Le choix d’une voix narrative rétrospective permet à Shreve de combiner l’innocence enfantine avec la lucidité adulte, offrant ainsi un regard nuancé sur la fragilité de la vie et la complexité morale des décisions humaines. L’autrice réussit particulièrement l’ambiance : le paysage enneigé n’est pas décoratif, mais un miroir émotionnel de l’isolement, de la culpabilité et de la possibilité de rédemption. Le roman progresse à un rythme serein, sans effets spectaculaires, s’appuyant sur la force des silences et des gestes subtils.

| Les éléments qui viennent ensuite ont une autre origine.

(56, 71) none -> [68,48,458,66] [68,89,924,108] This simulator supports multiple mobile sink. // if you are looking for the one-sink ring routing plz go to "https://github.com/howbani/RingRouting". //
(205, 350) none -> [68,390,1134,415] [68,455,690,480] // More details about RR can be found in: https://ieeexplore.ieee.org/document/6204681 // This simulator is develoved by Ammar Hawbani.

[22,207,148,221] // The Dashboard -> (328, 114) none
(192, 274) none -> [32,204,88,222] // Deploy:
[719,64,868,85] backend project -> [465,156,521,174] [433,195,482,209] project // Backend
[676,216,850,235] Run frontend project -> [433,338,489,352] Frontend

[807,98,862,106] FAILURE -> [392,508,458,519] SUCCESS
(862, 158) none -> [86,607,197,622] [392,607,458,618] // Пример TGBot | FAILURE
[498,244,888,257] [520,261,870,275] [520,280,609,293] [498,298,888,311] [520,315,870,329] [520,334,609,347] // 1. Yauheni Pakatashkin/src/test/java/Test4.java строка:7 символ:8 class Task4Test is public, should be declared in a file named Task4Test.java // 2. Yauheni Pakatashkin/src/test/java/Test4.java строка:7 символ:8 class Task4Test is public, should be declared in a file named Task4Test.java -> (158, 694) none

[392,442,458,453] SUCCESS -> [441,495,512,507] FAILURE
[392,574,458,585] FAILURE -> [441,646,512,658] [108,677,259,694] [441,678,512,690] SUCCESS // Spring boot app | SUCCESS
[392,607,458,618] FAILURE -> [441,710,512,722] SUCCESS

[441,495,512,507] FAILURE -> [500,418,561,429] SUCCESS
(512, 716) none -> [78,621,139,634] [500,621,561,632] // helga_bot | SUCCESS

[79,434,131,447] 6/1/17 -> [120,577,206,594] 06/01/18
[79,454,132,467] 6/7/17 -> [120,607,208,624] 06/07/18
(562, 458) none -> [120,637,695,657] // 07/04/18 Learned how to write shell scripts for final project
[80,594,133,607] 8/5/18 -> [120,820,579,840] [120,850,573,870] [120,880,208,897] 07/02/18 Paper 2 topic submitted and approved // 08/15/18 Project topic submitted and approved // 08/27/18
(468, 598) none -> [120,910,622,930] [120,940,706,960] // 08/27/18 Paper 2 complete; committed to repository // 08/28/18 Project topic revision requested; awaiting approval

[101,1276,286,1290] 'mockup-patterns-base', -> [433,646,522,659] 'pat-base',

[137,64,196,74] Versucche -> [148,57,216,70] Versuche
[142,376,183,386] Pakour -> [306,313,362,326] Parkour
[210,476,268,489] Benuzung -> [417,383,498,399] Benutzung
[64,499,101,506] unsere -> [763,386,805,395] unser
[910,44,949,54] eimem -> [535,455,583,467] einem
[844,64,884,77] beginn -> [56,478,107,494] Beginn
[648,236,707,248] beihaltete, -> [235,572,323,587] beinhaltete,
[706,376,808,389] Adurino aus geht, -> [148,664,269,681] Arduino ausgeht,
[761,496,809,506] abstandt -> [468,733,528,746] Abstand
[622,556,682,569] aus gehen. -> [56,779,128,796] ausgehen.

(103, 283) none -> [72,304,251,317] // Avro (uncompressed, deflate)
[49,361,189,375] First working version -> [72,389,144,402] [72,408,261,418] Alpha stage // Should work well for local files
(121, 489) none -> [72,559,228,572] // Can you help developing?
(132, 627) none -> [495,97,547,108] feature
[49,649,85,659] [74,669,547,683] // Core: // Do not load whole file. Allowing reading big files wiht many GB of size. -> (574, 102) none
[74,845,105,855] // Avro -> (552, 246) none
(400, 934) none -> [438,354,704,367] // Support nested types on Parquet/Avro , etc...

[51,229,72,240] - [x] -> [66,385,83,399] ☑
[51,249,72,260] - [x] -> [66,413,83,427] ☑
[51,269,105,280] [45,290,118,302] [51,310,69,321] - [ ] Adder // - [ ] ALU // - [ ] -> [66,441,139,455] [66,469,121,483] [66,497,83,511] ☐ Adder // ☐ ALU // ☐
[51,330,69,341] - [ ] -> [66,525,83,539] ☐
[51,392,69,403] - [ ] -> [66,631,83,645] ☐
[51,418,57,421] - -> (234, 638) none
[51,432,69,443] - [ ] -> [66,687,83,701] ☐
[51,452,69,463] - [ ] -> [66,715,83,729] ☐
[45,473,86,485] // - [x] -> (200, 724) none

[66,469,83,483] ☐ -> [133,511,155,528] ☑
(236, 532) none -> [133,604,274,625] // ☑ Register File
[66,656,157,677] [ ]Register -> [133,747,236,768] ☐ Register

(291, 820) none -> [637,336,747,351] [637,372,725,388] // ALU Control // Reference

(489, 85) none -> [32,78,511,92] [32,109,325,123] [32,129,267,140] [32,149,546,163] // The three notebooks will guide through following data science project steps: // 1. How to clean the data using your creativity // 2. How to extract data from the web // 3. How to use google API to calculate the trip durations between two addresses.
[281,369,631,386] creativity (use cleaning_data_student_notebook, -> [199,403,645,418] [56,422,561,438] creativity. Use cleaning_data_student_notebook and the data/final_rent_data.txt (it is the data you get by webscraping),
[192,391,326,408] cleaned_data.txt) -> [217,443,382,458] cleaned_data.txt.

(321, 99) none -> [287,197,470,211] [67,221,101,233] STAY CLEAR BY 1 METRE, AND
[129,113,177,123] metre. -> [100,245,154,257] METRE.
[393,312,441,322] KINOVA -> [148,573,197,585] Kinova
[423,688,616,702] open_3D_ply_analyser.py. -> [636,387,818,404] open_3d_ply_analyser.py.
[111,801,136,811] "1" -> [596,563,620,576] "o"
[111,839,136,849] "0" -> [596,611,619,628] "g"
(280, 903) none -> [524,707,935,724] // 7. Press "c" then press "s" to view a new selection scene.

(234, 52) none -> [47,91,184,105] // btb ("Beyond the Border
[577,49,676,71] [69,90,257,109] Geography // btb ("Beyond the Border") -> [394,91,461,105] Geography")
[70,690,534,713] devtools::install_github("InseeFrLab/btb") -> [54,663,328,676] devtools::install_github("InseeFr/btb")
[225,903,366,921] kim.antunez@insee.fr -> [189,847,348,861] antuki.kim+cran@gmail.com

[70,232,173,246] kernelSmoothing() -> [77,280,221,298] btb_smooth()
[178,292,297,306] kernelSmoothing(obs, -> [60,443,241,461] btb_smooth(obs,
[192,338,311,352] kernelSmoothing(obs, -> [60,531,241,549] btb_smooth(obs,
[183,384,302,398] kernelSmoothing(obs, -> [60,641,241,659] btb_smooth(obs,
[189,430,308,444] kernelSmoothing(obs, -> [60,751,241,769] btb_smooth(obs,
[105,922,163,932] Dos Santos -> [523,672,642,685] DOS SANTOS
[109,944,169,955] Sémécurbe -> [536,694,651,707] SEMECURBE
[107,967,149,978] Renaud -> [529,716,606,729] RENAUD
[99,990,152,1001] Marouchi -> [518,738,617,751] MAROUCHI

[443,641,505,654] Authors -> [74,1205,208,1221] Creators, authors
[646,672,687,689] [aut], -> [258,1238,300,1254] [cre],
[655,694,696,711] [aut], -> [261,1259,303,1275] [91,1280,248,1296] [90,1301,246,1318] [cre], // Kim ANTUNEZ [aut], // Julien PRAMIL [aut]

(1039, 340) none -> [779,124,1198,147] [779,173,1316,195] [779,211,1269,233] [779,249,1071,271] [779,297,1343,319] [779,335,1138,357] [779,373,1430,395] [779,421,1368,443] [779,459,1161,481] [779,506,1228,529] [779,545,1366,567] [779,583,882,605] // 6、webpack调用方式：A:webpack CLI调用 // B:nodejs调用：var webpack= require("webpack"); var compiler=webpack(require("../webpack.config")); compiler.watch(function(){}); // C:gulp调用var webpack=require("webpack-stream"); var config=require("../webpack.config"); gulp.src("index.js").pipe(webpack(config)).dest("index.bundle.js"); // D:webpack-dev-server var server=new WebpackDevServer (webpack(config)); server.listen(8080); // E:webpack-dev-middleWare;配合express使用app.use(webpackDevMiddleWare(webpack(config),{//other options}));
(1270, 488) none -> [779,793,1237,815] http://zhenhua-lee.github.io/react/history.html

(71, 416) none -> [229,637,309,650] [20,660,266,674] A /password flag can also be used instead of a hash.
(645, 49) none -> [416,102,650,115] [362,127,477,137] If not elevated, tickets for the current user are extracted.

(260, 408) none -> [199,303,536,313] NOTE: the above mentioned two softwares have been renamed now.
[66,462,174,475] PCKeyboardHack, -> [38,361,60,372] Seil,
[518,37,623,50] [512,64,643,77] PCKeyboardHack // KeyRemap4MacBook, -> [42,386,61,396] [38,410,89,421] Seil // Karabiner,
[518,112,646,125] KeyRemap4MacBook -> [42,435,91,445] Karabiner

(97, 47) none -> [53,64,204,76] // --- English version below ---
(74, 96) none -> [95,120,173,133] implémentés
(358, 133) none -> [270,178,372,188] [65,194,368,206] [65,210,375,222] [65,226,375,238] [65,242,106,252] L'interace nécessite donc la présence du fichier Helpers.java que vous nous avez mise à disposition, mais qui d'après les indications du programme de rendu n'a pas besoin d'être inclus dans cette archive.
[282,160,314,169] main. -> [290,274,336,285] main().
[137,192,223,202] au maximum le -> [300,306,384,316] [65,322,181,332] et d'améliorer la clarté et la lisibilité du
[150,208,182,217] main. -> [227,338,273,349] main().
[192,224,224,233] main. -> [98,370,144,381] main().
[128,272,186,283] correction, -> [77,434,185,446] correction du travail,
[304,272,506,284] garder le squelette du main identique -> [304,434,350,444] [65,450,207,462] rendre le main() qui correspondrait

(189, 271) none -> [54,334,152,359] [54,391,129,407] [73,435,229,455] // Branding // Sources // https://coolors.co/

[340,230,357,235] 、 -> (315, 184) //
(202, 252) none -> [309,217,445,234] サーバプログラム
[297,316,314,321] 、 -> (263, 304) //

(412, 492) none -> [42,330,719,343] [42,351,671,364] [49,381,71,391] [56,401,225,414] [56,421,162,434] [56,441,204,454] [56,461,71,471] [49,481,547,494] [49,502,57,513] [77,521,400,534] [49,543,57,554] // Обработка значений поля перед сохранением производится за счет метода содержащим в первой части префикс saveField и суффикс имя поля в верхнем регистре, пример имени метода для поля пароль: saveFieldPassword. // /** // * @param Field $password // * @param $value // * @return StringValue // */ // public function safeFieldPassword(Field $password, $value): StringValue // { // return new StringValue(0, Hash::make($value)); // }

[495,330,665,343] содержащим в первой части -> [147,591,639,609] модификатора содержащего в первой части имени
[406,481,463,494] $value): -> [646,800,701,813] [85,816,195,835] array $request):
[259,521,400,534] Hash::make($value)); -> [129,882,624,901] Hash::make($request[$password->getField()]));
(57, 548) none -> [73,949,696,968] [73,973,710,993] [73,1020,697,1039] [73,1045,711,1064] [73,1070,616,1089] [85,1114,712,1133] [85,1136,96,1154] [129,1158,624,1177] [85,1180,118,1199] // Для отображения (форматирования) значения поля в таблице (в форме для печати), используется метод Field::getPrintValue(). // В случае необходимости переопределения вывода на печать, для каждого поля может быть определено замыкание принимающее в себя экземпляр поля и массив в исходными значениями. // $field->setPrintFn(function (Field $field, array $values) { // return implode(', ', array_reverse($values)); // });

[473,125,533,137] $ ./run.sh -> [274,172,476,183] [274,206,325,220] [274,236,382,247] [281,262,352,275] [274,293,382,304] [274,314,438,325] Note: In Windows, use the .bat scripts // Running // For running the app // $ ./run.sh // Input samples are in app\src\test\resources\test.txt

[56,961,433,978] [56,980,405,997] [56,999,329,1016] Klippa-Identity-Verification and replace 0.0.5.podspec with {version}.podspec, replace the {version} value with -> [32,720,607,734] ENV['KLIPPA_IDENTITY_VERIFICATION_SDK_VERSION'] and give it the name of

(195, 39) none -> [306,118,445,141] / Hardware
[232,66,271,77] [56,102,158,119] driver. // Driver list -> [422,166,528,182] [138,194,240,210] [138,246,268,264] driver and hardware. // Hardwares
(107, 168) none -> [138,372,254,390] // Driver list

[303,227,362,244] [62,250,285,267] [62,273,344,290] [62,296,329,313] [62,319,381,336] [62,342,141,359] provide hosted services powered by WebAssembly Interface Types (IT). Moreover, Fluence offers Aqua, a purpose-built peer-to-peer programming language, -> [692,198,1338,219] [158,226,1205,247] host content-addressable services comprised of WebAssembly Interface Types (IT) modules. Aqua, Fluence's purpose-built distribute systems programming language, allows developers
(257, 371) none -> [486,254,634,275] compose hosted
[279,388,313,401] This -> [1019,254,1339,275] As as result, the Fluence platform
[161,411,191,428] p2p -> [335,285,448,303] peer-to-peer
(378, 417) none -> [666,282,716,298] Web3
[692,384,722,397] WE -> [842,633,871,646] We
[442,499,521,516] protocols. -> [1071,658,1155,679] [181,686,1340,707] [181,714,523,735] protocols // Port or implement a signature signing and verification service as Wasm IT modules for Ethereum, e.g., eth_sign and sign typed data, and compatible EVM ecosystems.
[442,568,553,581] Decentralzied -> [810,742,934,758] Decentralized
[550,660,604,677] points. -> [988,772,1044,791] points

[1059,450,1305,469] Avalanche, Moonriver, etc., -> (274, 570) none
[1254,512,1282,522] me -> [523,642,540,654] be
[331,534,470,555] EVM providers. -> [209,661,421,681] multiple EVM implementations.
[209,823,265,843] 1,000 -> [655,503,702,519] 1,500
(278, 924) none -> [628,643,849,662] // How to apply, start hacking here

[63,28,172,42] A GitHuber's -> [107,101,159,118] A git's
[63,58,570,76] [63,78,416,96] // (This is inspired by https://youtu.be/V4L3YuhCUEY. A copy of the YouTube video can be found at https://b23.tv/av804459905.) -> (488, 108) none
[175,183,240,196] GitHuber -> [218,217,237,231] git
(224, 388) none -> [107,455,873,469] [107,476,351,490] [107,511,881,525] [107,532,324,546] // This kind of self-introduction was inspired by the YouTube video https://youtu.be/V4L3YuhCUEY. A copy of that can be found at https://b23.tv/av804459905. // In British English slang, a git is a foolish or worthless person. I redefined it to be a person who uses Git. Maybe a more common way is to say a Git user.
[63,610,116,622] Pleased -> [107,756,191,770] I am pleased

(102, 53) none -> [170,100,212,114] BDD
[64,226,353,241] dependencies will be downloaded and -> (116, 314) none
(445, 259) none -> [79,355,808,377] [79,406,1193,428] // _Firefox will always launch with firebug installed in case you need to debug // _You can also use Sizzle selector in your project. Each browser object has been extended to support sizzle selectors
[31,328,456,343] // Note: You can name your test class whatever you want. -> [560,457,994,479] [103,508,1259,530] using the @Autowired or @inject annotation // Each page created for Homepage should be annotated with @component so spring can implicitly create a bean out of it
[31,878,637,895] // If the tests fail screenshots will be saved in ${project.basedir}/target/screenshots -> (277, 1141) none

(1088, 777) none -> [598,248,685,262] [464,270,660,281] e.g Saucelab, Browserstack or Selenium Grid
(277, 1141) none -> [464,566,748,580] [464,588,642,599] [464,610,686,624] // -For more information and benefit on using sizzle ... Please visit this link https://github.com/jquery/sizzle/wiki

Il convient de noter, en toute honnêteté, que cette même retenue peut décevoir certains lecteurs : certains conflits se résolvent de manière un peu prévisible, et certains personnages secondaires auraient pu être plus développés. Pourtant, l’ensemble conserve cohérence et densité émotionnelle. Shreve propose une réflexion claire — et précieuse — sur la responsabilité, la compassion et la manière dont un seul événement peut marquer toute une vie. C’est un roman qui ne cherche pas à impressionner, mais à perdurer — et y parvient largement.